= Noninsured Assistance Program =

In United States agricultural law, producers who grow a crop that is not eligible for crop insurance may be eligible for a direct payment under the Farm Service Agency’s Noninsured Crop Disaster Assistance Program (NAP). NAP has permanent authority under the Federal Crop Insurance Reform Act of 1994, (P.L. 103-354, as amended).

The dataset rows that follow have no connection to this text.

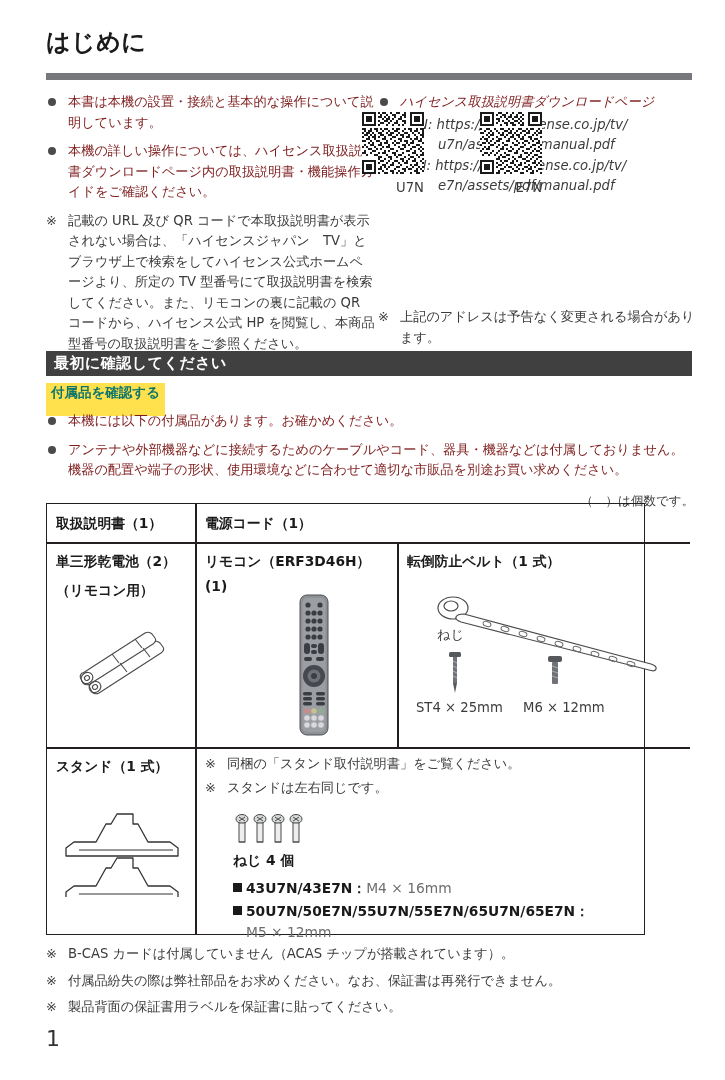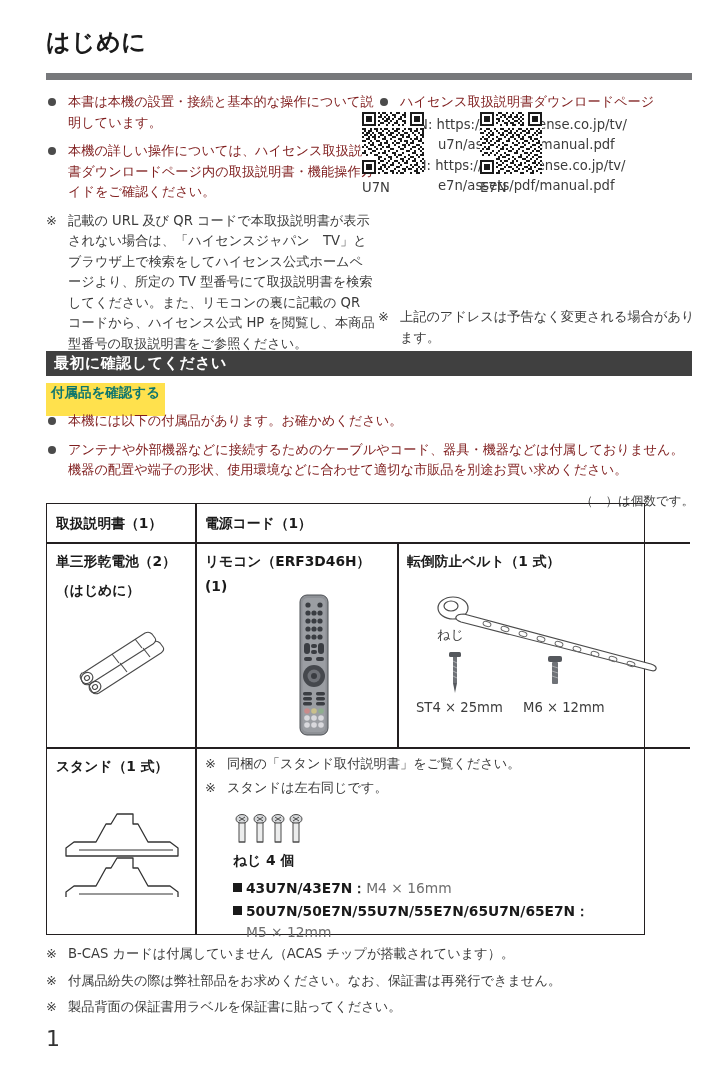--- a/index.html
+++ b/index.html
@@ -37,21 +37,21 @@
     background: #77787b;
   }
 
   
   .intro {
     position: absolute;
     left: 46px; top: 92px;
     width: 648px;
   }
   .col-left  { position: absolute; left: 0;     top: 0; width: 330px; }
-  .col-right { position: absolute; left: 332px; top: 0; width: 316px; }
+  .col-right { position: absolute; left: 332px; top: 0; width: 316px; font-style: italic; }
 
   .bullet-row {
     position: relative;
     padding-left: 22px;
     margin-bottom: 8px;
     font-size: 13.2px;
     line-height: 20.5px;
     color: #7f1d1d;
   }
   .bullet-row .dot {
@@ -96,21 +96,21 @@
   }
   .qr-box {
     position: absolute;
     width: 62px; height: 62px;
   }
   .qr-box.qr-a { left: 30px; top: 0; }
   .qr-box.qr-b { left: 148px; top: 0; }
   .qr-label {
     position: absolute;
     width: 62px;
-    text-align: left;
+    text-align: right;
     font-size: 13.2px;
     color: #3b3b3b;
     top: 68px;
   }
   .qr-label.l-a { left: 30px; }
   .qr-label.l-b { left: 148px; }
 
   
   .section-bar {
     position: absolute;
@@ -780,21 +780,21 @@
     <div class="vline" style="left:148px; top:0; height:243px;"></div>
     <div class="vline" style="left:350px; top:38px; height:205px;"></div>
     <div class="vline" style="left:148px; top:243px; height:187px;"></div>
 
     
     <div class="cell-label" style="left:9px; top:9px;">取扱説明書（1）</div>
     <div class="cell-label" style="left:158px; top:9px;">電源コード（1）</div>
 
     
     <div class="cell-label" style="left:9px; top:47px;">単三形乾電池（2）</div>
-    <div class="cell-label" style="left:9px; top:76px;">（はじめに）</div>
+    <div class="cell-label" style="left:9px; top:76px;">（リモコン用）</div>
 
     <svg style="position:absolute; left:18px; top:122px;" width="115" height="72" viewBox="0 0 115 72" aria-hidden="true">
       <g fill="#ffffff" stroke="#4a4a4a" stroke-width="1.1" stroke-linejoin="round">
         <path d="M26 56 L88 16 q4 -2 7 1 l3 4 q2 3 -2 6 L34 67 q-4 2 -7 -1 l-2 -4 q-2 -3 1 -6 Z"></path>
         <path d="M18 47 L80 7 q4 -2 7 1 l3 4 q2 3 -2 6 L25 58 q-4 2 -7 -1 l-2 -4 q-2 -3 1 -6 Z"></path>
       </g>
       <g fill="none" stroke="#4a4a4a" stroke-width="1.1">
         <ellipse cx="30" cy="61" rx="6" ry="5.4" transform="rotate(-32 30 61)"></ellipse>
         <ellipse cx="22" cy="52" rx="6" ry="5.4" transform="rotate(-32 22 52)"></ellipse>
         <ellipse cx="30" cy="61" rx="2.6" ry="2.3" transform="rotate(-32 30 61)"></ellipse>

To be eligible for a NAP payment, a producer first must apply for coverage under the program by the application closing date, which varies by crop, but is generally about 30 days prior to the final planting date for an annual crop. Like catastrophic crop insurance, NAP applicants also must pay a $100 per crop service fee at the time of application. In order to receive a NAP payment, a producer must experience at least a 50% crop loss caused by a natural disaster, or be prevented from planting more than 35% of intended crop acreage. For any losses in excess of the minimum loss threshold, a producer can receive 55% of the average market price for the covered commodity. Hence, NAP is similar to catastrophic crop insurance coverage in that it pays 55% of the market price for losses in excess of 50% of normal historic production. A producer of a noninsured crop is subject to a payment limit of $100,000 per person and is ineligible for a payment if the producer's qualifying gross revenues exceed $2 million.